Throughout this period, the seven months from November 1939 to June 1940, there was an unusual cessation in the high-echelon, Hitler-originated peace moves. Because of the information passed on by de Ropp and Bedaux, Hitler had come to believe that if Germany could inflict a sudden crushing defeat on the Allied armies, the British and French governments’ resolve would evaporate, and they would sue for peace. There was only one flaw to this plan, but it was a devastating one. The plan was based on the character of Neville Chamberlain, and the assumption that he would wilt in the face of unrelenting military pressure. Unfortunately for Hitler, in May 1940, dogged by ill-health and the ruination of his credibility as a war leader, Chamberlain resigned, and was replaced as Prime Minister by Winston Churchill.
It immediately became clear that, despite Dunkirk and the withdrawal of British forces from continental Europe, Britain would fight on. And so Hitler’s ‘top-grade’ peaceable attempts began all over again – only this time he would not use dubious Swedes like Dahlerus, or the SS.
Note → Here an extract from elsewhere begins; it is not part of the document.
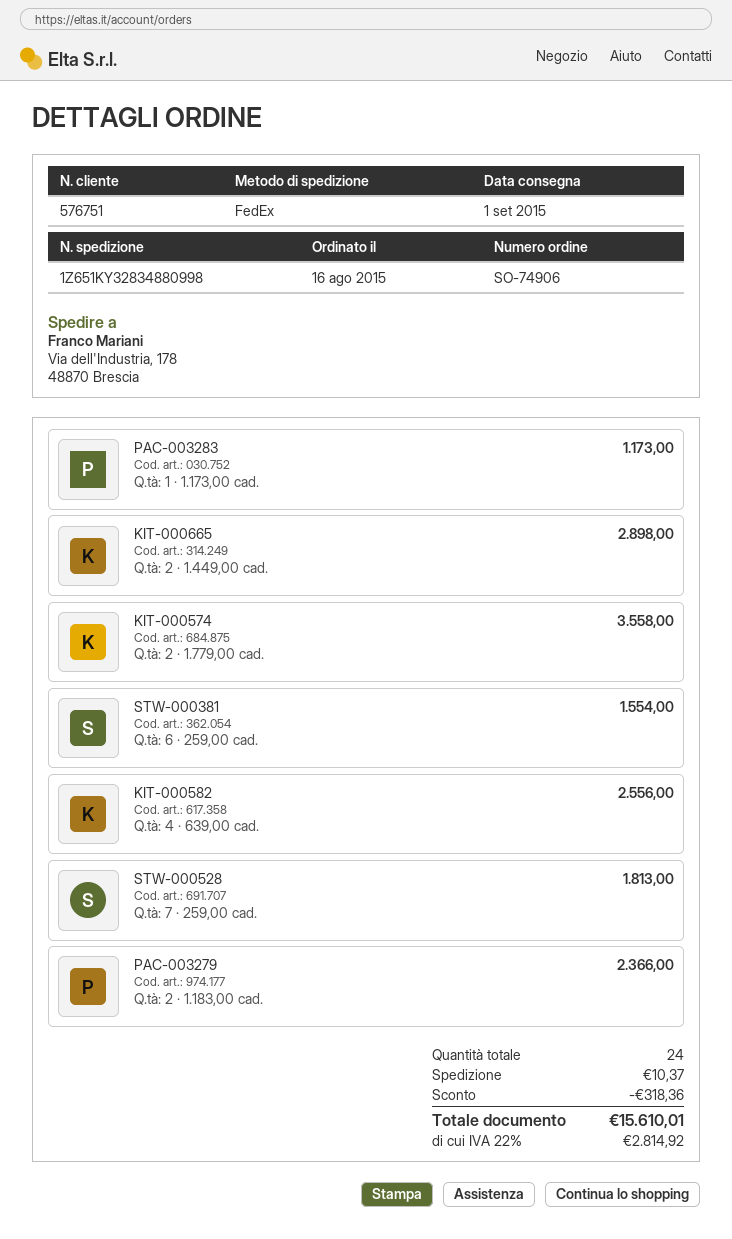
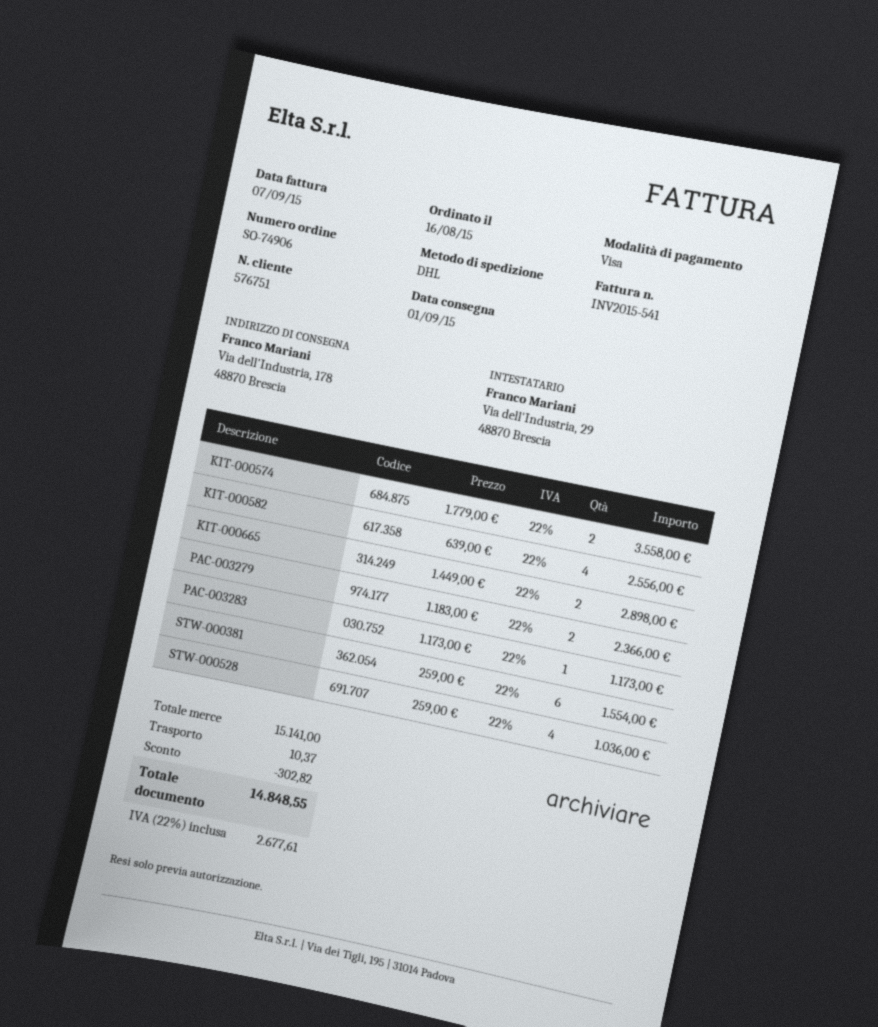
shipping method: FedEx -> DHL
STW-000528: 7 x 259.00 = 1813.00 -> 4 x 259.00 = 1036.00
discount: 318.36 -> 302.82
tax: 22% = 2814.92 -> 22% = 2677.61
total: 15610.01 -> 14848.55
On 16 June 1940, two days after the German army entered Paris, and a little more than a week after Britain’s Expeditionary Force had managed its miraculous escape from Dunkirk, Hitler met General Juan Vigon, head of the Spanish Supreme Army Defence Council and Minister for Air. Vigon was a man of much influence in Spain’s Fascist government, and would play an increasingly important role in the Anglo–German peace discussions of 1940–41. His introduction to the complicated world of peace mediation began with a simple request from Hitler, who informed him that ‘the Duke of Windsor would shortly be travelling to Spain, and suggested that Germany would have a substantial interest if the Spanish government could use its influence to have the Duke and his wife delayed long enough for contact to be established once more’.44
During the fall of France, the Duke of Windsor had fled south to his home on the French Riviera. When Italy entered the war in June 1940, and it became clear that even here he and the Duchess might not be safe, the Ducal pair, together with a small retinue of servants in a convoy of vehicles, joined the refugee trail for neutral Spain. Here the Duke went straight to Madrid and the new British Ambassador to Spain, his old friend Sir Samuel Hoare.
In Hoare, the Duke of Windsor hoped to find a like-minded political ally, attuned to his concept of a European peace in which a strong Germany acted as a bastion against the danger posed by Soviet Russia. However, there was an element to Hoare’s appointment of which, like the vast majority of people, the Duke of Windsor was completely unaware, and which has remained secret until relatively recently.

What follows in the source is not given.